The probability of sustaining a complete cure is dependent on many factors such as the type of hepatitis C, stage of infection and response to treatment and toleration of side effects. Complimentary therapies are also an effective means of hepatitis C management for many. For example, herbal remedies containing St Mary’s thistle, have shown effectiveness. However some therapies and diets have been shown to be harmful to the liver, so seek medical advice first. These therapies do not cure hepatitis C.

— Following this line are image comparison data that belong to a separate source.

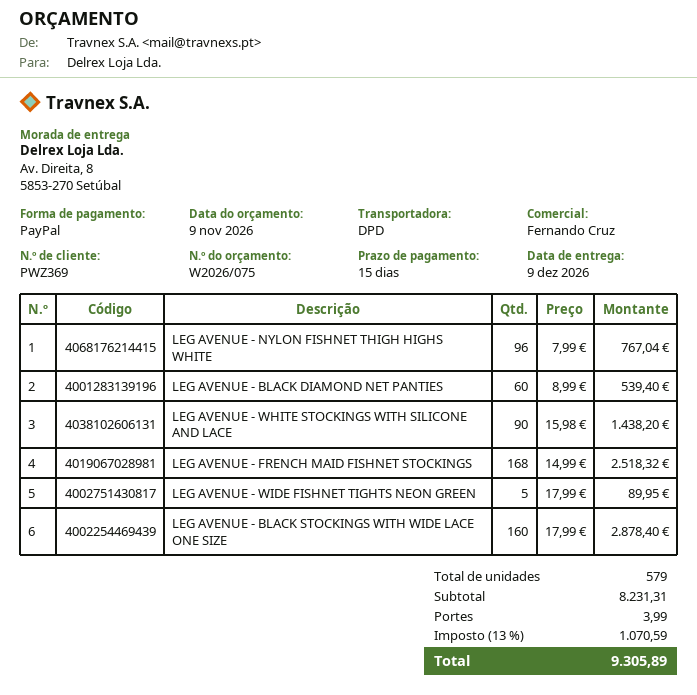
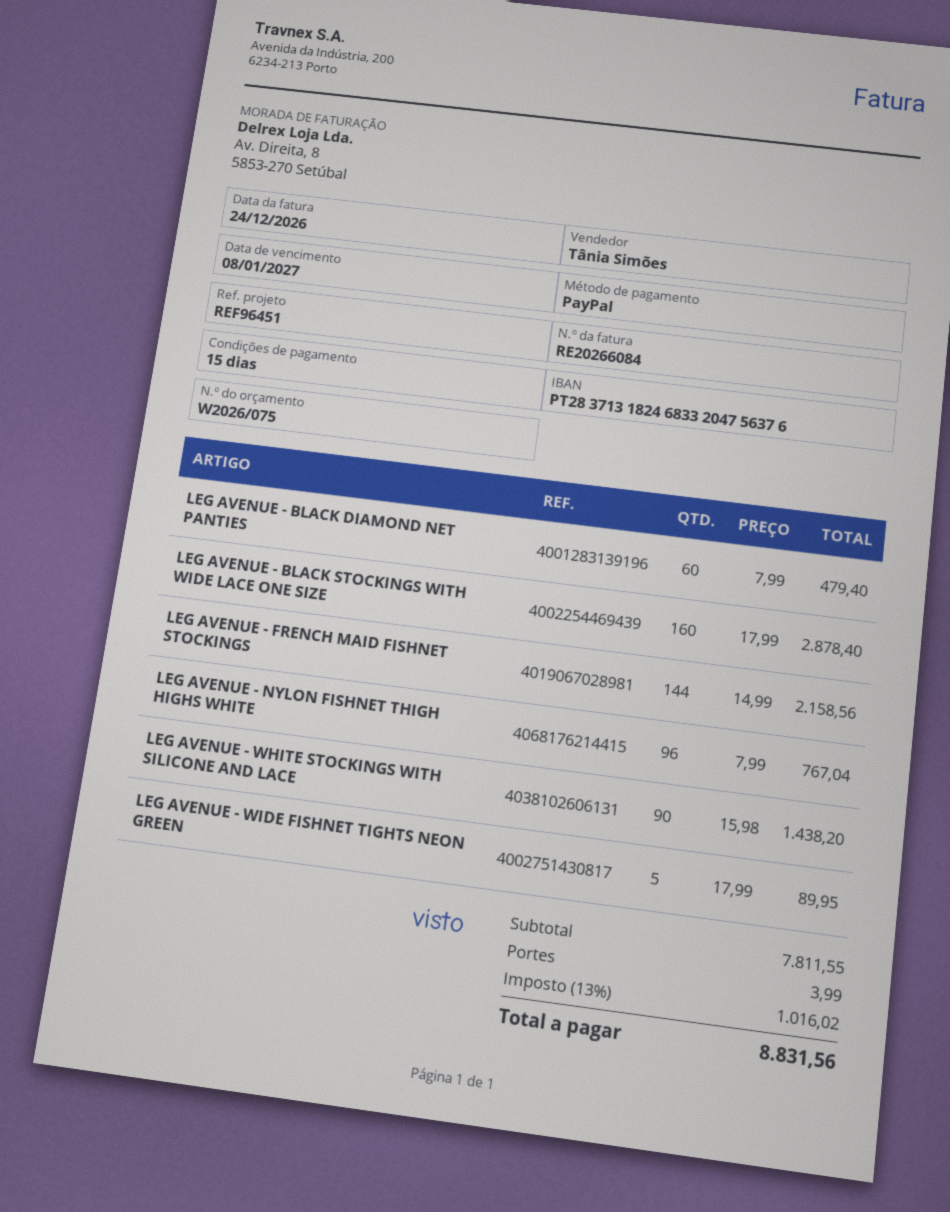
sales rep: Fernando Cruz -> Tânia Simões
LEG AVENUE - BLACK DIAMOND NET PANTIES: 60 x 8.99 = 539.40 -> 60 x 7.99 = 479.40
LEG AVENUE - FRENCH MAID FISHNET STOCKINGS: 168 x 14.99 = 2518.32 -> 144 x 14.99 = 2158.56
subtotal: 8231.31 -> 7811.55
tax: 13% = 1070.59 -> 13% = 1016.02
total: 9305.89 -> 8831.56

People with chronic hepatitis C need to look after their general health, maintain a balanced diet, exercise and avoid alcohol and other drugs which may harm the liver. Vaccination for hepatitis A and B is important to prevent other infections, which may be worse for the liver.
People living with chronic hepatitis should inform their doctor as some prescribed medications (including over the counter and complementary) may be harmful to the liver.
There are specific resources and services available for people with chronic hepatitis B and/or C, via Hepatitis Australia.
Disclosure and Discrimination
Hepatitis C is not classified as a sexually transmissible infection (STI) therefore any worker who has been diagnosed should not be prevented from working. Sex industry business owners or managers have no valid reason to know the hepatitis C status of sex workers. Disclosure of hepatitis C to management or co-workers within the sex industry can create discrimination and sanctions including dismissal. Sex workers who are unfairly dismissed as a result of their hepatitis C status may want to seek legal advice. Hepatitis C discrimination is covered under the Disability Discrimination Act 1992 which ‘prohibits discrimination on the basis of disability’ or impairment.